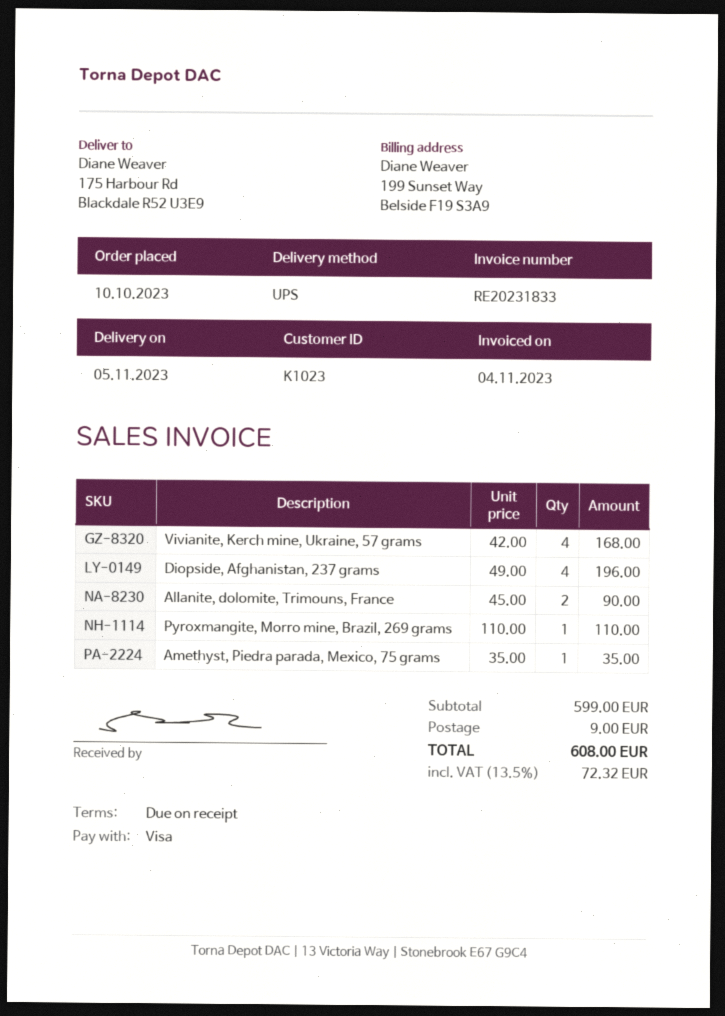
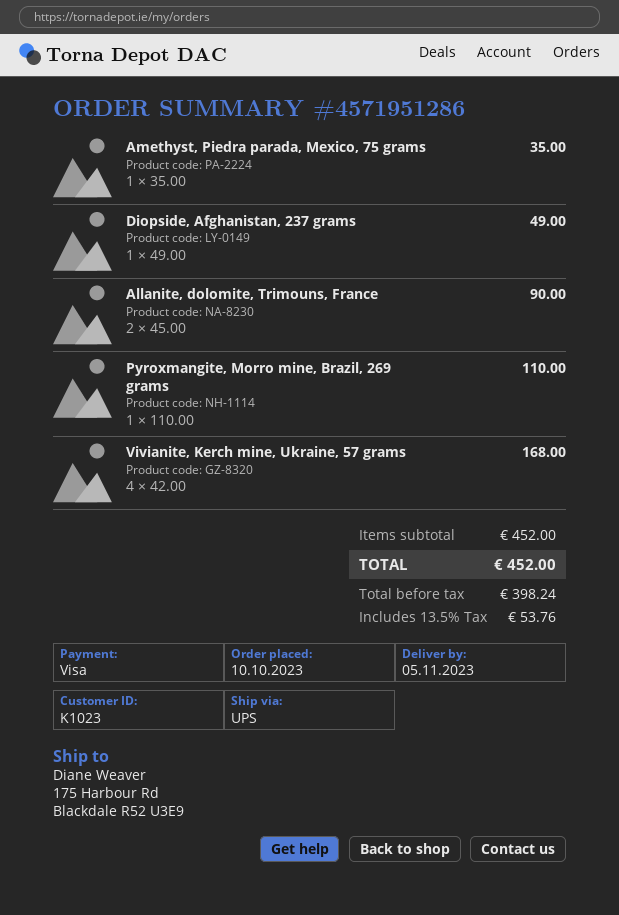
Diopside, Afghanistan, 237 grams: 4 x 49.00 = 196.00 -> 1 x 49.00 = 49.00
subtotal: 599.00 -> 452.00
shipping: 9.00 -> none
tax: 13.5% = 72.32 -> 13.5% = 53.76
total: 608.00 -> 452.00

* * *

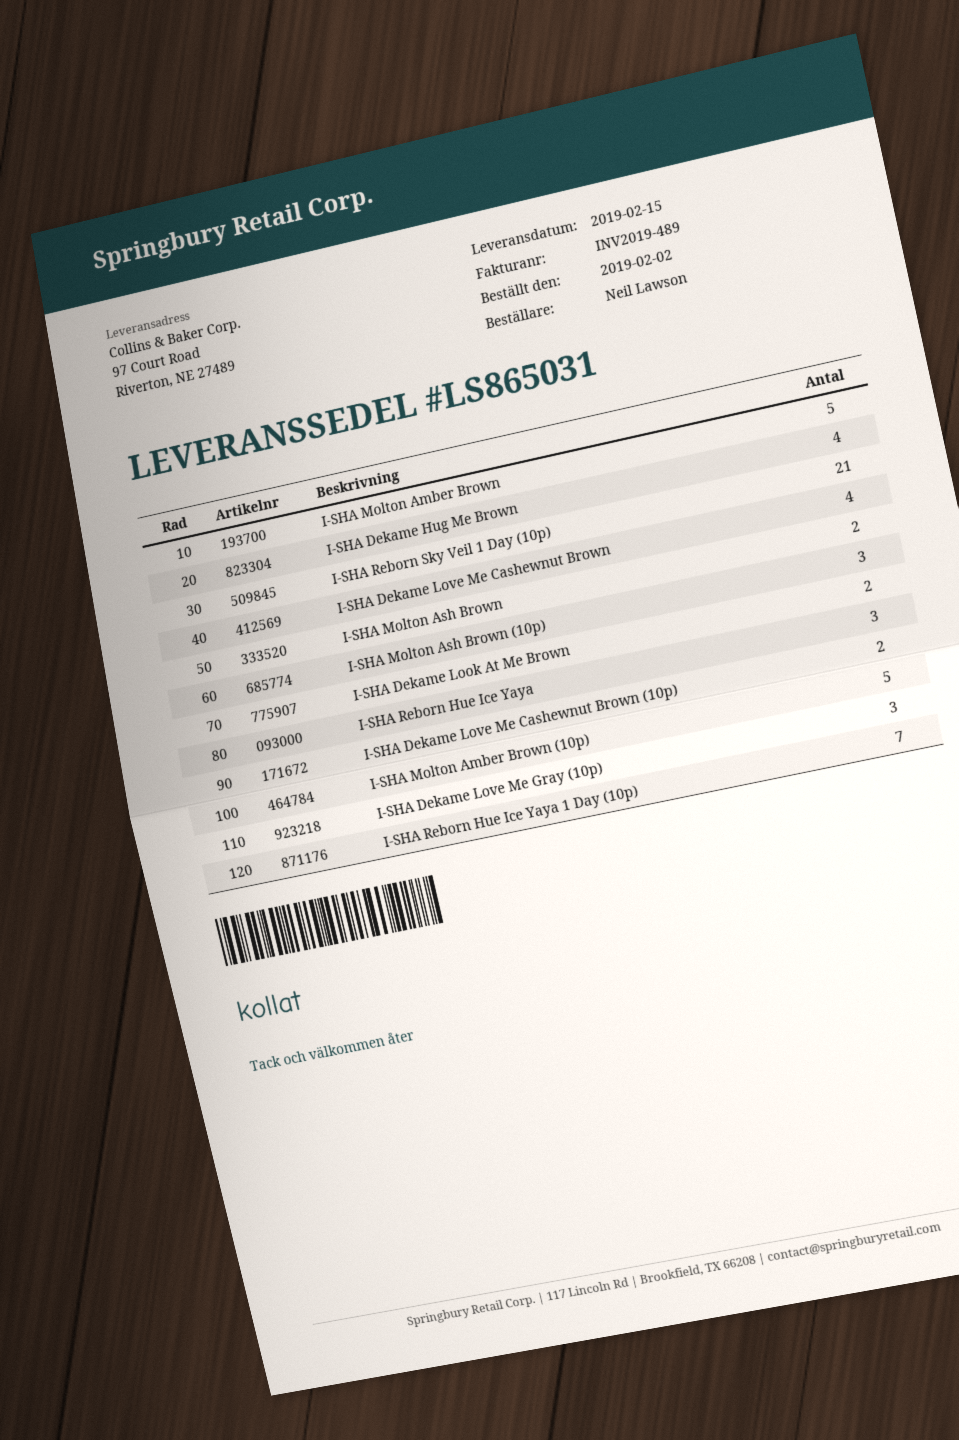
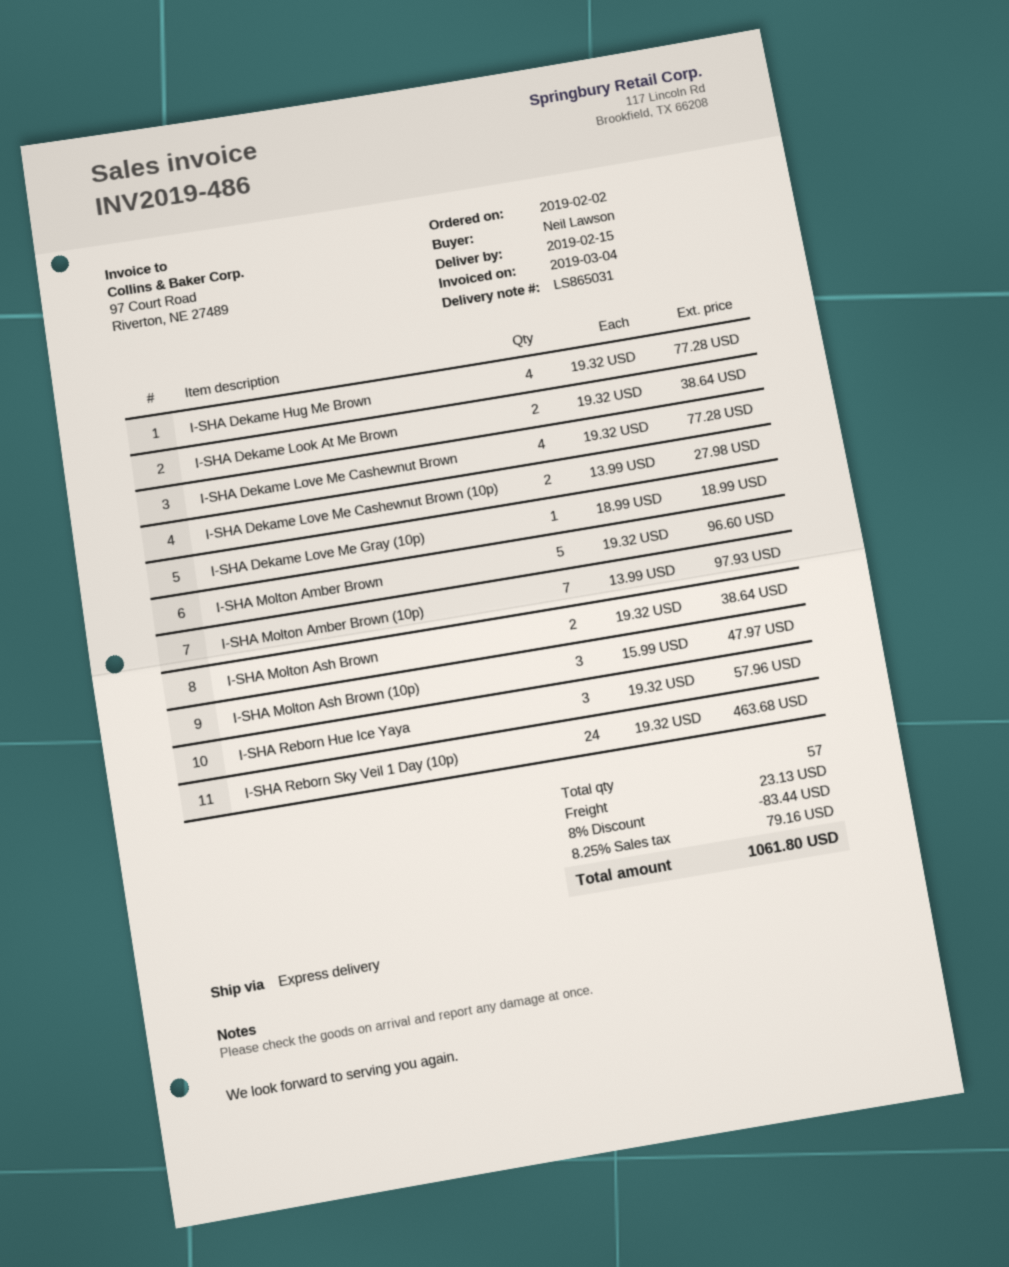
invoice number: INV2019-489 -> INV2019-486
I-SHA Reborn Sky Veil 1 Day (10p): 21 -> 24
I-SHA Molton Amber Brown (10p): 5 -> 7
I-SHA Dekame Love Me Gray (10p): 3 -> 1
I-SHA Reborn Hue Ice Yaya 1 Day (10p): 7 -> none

- _Task requirements_:
Retype exactly the span of lines from the one with "invoice number: INV2019-489 -> INV2019-486" through the one with "I-SHA Reborn Hue"; include both ends and omit the rest of the material.

- _Expected answer_:
invoice number: INV2019-489 -> INV2019-486
I-SHA Reborn Sky Veil 1 Day (10p): 21 -> 24
I-SHA Molton Amber Brown (10p): 5 -> 7
I-SHA Dekame Love Me Gray (10p): 3 -> 1
I-SHA Reborn Hue Ice Yaya 1 Day (10p): 7 -> none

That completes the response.